Monitor for suspicious behavior: This involves baselining “typical” user activity, so you can detect and stop anomalous hacking behavior if it occurs.
Monitor network traffic activity: Detect suspicious activity that could belong to hackers by monitoring your cloud server's network traffic activity.
Install software patches immediately: Hackers are always searching for new vulnerabilities.

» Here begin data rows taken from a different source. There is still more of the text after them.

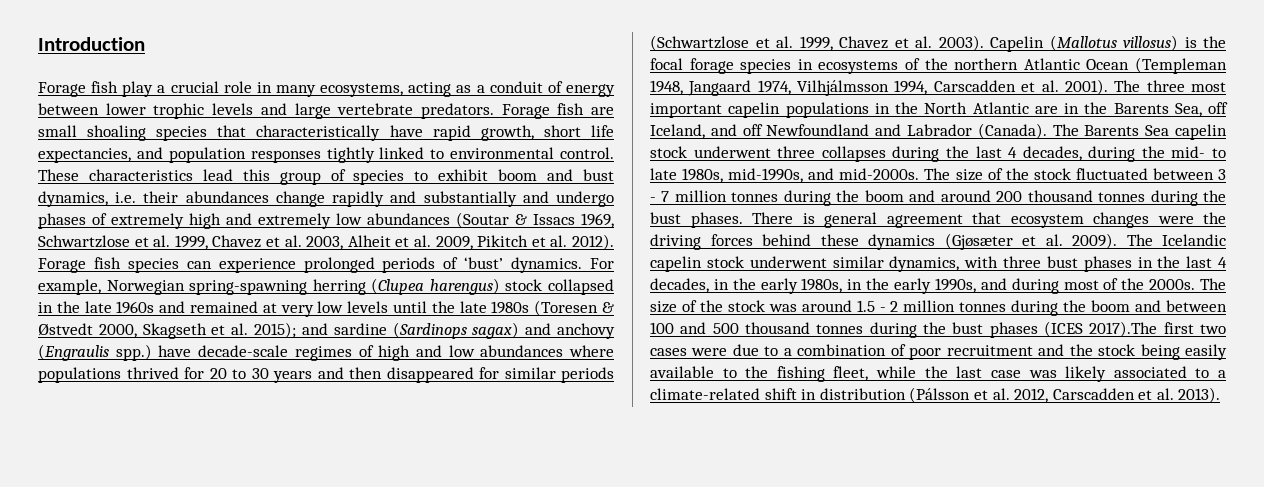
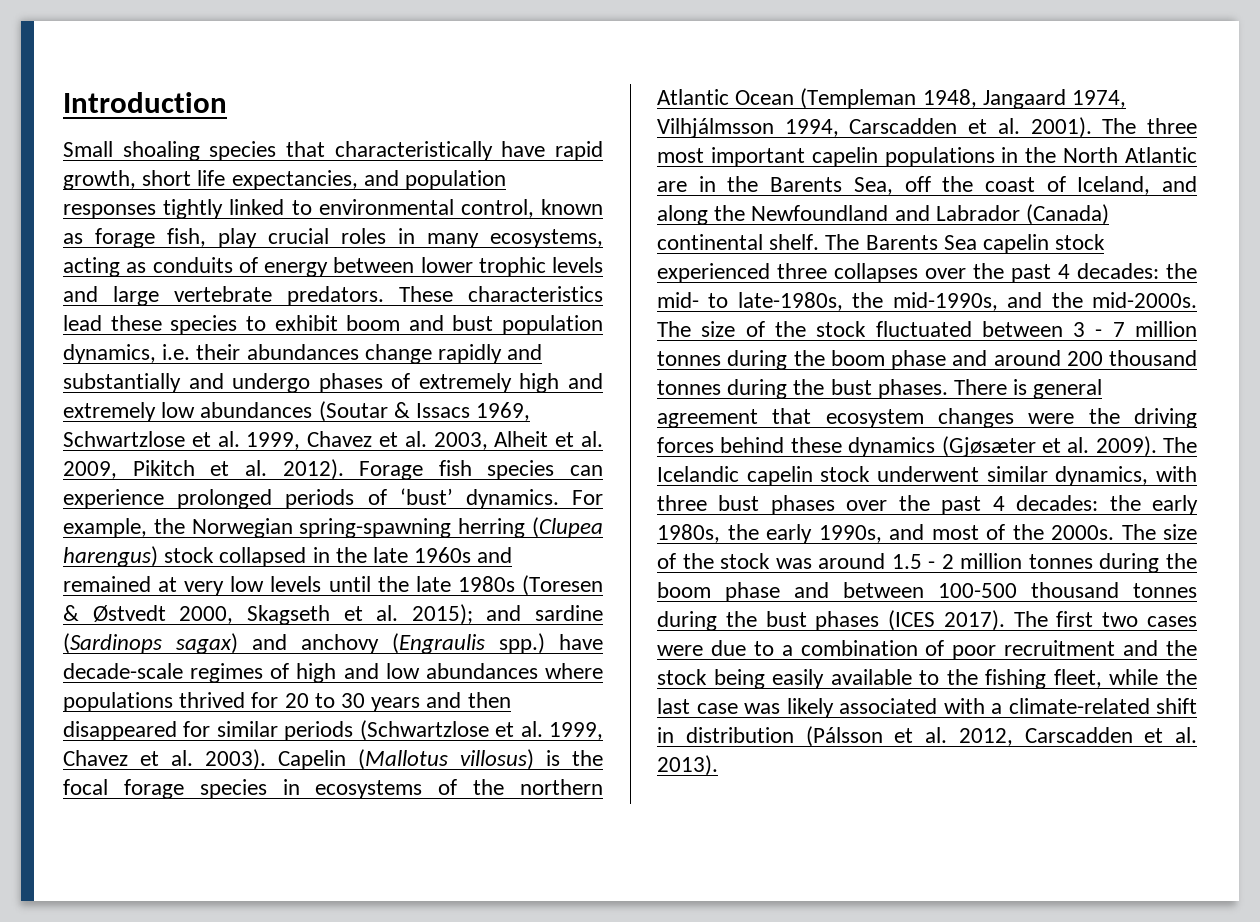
- Forage fish play a crucial role in many ecosystems, acting as a conduit of energy between lower trophic levels and large vertebrate predators. Forage fish are small shoaling species that characteristically have rapid growth, short life expectancies, and population responses tightly linked to environmental control. These characteristics lead this group of species to exhibit boom and bust dynamics, i.e. their abundances change rapidly and substantially and undergo phases of extremely high and extremely low abundances (Soutar & Issacs 1969, Schwartzlose et al. 1999, Chavez et al. 2003, Alheit et al. 2009, Pikitch et al. 2012).
+ Small shoaling species that characteristically have rapid growth, short life expectancies, and population responses tightly linked to environmental control, known as forage fish, play crucial roles in many ecosystems, acting as conduits of energy between lower trophic levels and large vertebrate predators. These characteristics lead these species to exhibit boom and bust population dynamics, i.e. their abundances change rapidly and substantially and undergo phases of extremely high and extremely low abundances (Soutar & Issacs 1969, Schwartzlose et al. 1999, Chavez et al. 2003, Alheit et al. 2009, Pikitch et al. 2012).
- For example, Norwegian spring-spawning herring (Clupea harengus) stock collapsed in the late 1960s and remained at very low levels until the late 1980s (Toresen & Østvedt 2000, Skagseth et al. 2015);
+ For example, the Norwegian spring-spawning herring (Clupea harengus) stock collapsed in the late 1960s and remained at very low levels until the late 1980s (Toresen & Østvedt 2000, Skagseth et al. 2015);
- The three most important capelin populations in the North Atlantic are in the Barents Sea, off Iceland, and off Newfoundland and Labrador (Canada).
+ The three most important capelin populations in the North Atlantic are in the Barents Sea, off the coast of Iceland, and along the Newfoundland and Labrador (Canada) continental shelf.
- The Barents Sea capelin stock underwent three collapses during the last 4 decades, during the mid- to late 1980s, mid-1990s, and mid-2000s.
+ The Barents Sea capelin stock experienced three collapses over the past 4 decades: the mid- to late-1980s, the mid-1990s, and the mid-2000s.
- The size of the stock fluctuated between 3 - 7 million tonnes during the boom and around 200 thousand tonnes during the bust phases.
+ The size of the stock fluctuated between 3 - 7 million tonnes during the boom phase and around 200 thousand tonnes during the bust phases.
- The Icelandic capelin stock underwent similar dynamics, with three bust phases in the last 4 decades, in the early 1980s, in the early 1990s, and during most of the 2000s.
+ The Icelandic capelin stock underwent similar dynamics, with three bust phases over the past 4 decades: the early 1980s, the early 1990s, and most of the 2000s.
- The size of the stock was around 1.5 - 2 million tonnes during the boom and between 100 and 500 thousand tonnes during the bust phases (ICES 2017).The first two cases were due to a combination of poor recruitment and the stock being easily available to the fishing fleet, while the last case was likely associated to a climate-related shift in distribution (Pálsson et al. 2012, Carscadden et al. 2013).
+ The size of the stock was around 1.5 - 2 million tonnes during the boom phase and between 100-500 thousand tonnes during the bust phases (ICES 2017). The first two cases were due to a combination of poor recruitment and the stock being easily available to the fishing fleet, while the last case was likely associated with a climate-related shift in distribution (Pálsson et al. 2012, Carscadden et al. 2013).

Software developers respond quickly to these vulnerabilities with security patches to stop the exploitation. However, you won't benefit from this protection if you don't update your system with new patches.

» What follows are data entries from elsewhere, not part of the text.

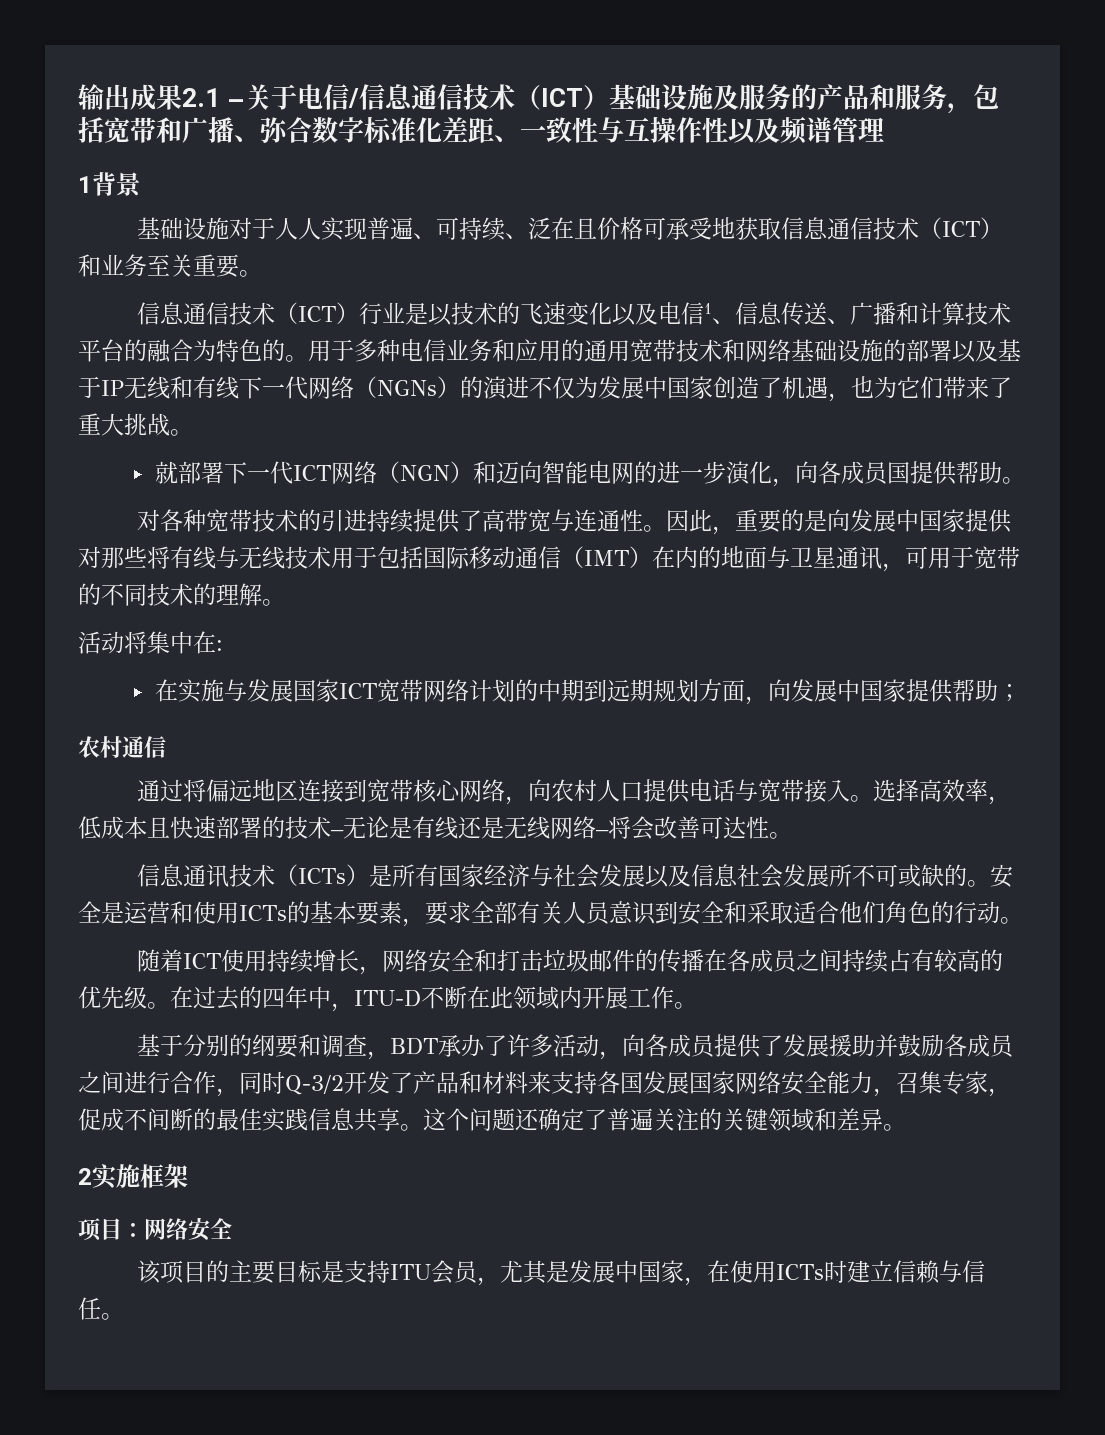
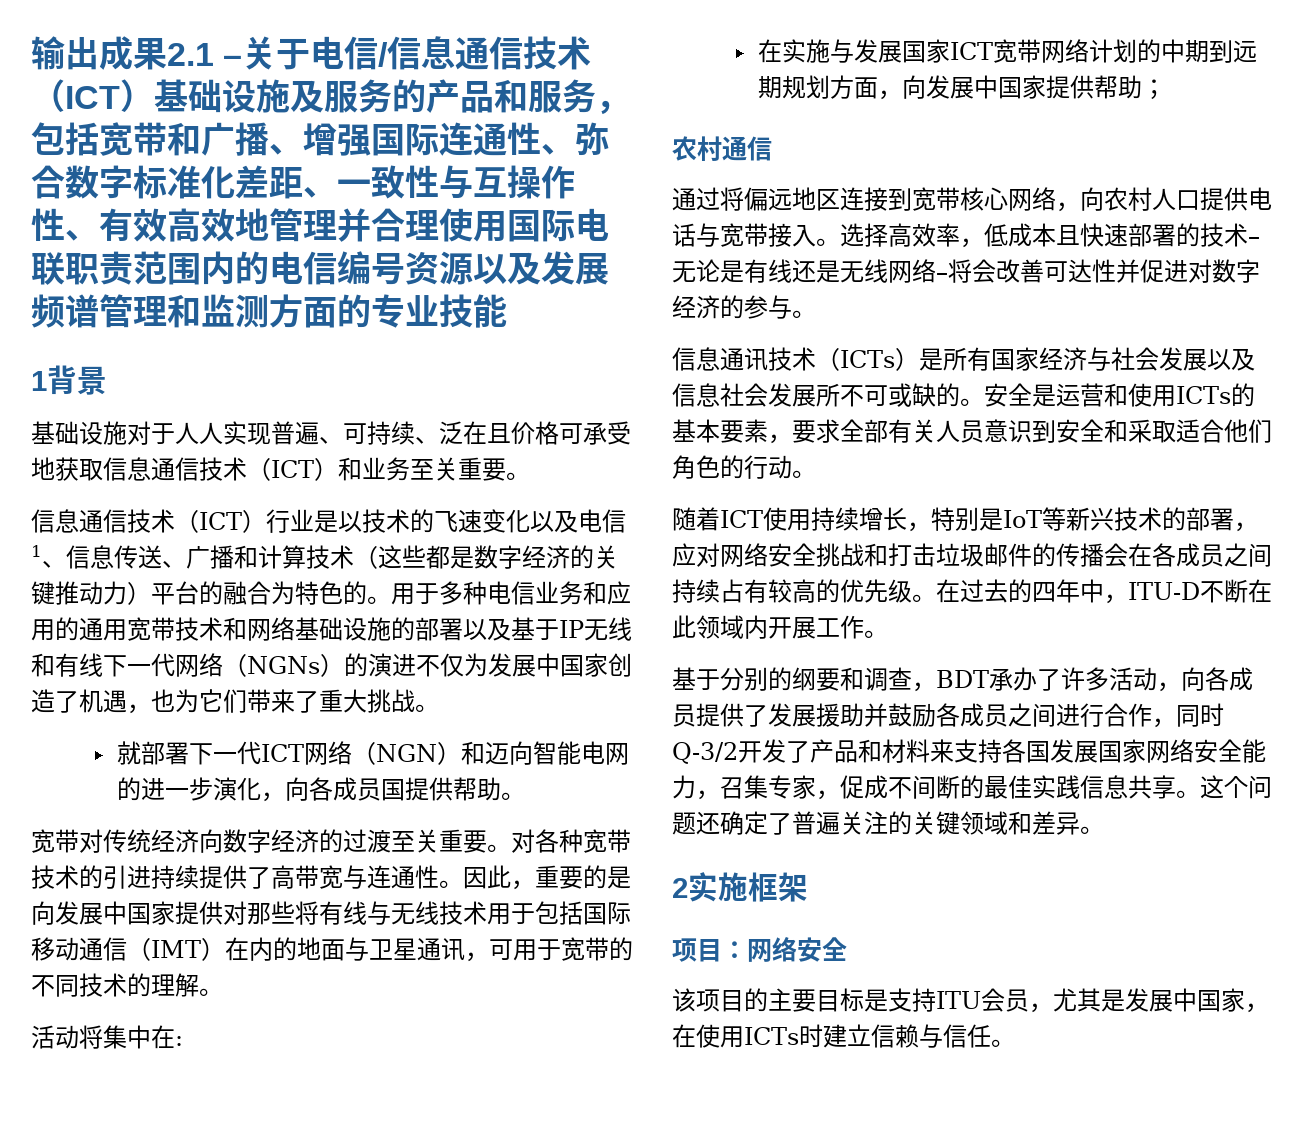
- 输出成果2.1 –关于电信/信息通信技术（ICT）基础设施及服务的产品和服务，包括宽带和广播、弥合数字标准化差距、一致性与互操作性以及频谱管理
+ 输出成果2.1 –关于电信/信息通信技术（ICT）基础设施及服务的产品和服务，包括宽带和广播、增强国际连通性、弥合数字标准化差距、一致性与互操作性、有效高效地管理并合理使用国际电联职责范围内的电信编号资源以及发展频谱管理和监测方面的专业技能
- 信息通信技术（ICT）行业是以技术的飞速变化以及电信1、信息传送、广播和计算技术平台的融合为特色的。
+ 信息通信技术（ICT）行业是以技术的飞速变化以及电信1、信息传送、广播和计算技术（这些都是数字经济的关键推动力）平台的融合为特色的。
+ 宽带对传统经济向数字经济的过渡至关重要。
- 选择高效率，低成本且快速部署的技术–无论是有线还是无线网络–将会改善可达性。
+ 选择高效率，低成本且快速部署的技术–无论是有线还是无线网络–将会改善可达性并促进对数字经济的参与。
- 随着ICT使用持续增长，网络安全和打击垃圾邮件的传播在各成员之间持续占有较高的优先级。
+ 随着ICT使用持续增长，特别是IoT等新兴技术的部署，应对网络安全挑战和打击垃圾邮件的传播会在各成员之间持续占有较高的优先级。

We've covered some of the most relevant data security concerns for 2023 and beyond. What's important to remember is that data security and hacking concerns are constantly in flux. As soon as you shore up one vulnerability, hackers will find another. Ultimately, data security trends require constant monitoring so you can swiftly respond to new threats and compliance standards.
Integrate.io: Data Integration with the Highest Level of Security
Integrate.io is a powerful, easy-to-use data integration platform offering ETL and reverse ETL solutions plus ELT and CDC (change data capture) automation services. Businesses can take advantage of our no-code, jargon-free environment to quickly prepare data for analysis by business intelligence (BI) tools. We offer the highest level of security and compliance for all of our ETL data integrations, such as:
- SSL/TLS encryption on all our websites and micro-services
- Encryption of sensitive data anytime it's “at rest” in the Integrate.io platform using industry-standard encryption
- Constant verification of our security certificates and encryption algorithms
- Physical infrastructure hosted by accredited Amazon Web Service (AWS) technology
- Advanced preparations to meet the EU General Data Protection Regulation (GDPR) standards
- Operating system access is limited to Integrate.io staff and requires a username and key authentication
- Firewalls that restrict access to systems from external networks and between systems internally
Keeping your data secure is important. Achieve complete data observability with our no-code data pipeline platform. Try it for yourself and sign up for your 14-day trial. After you've signed up, schedule your ETL Trial meeting so we can go over what to expect, and help you get the most from your trial.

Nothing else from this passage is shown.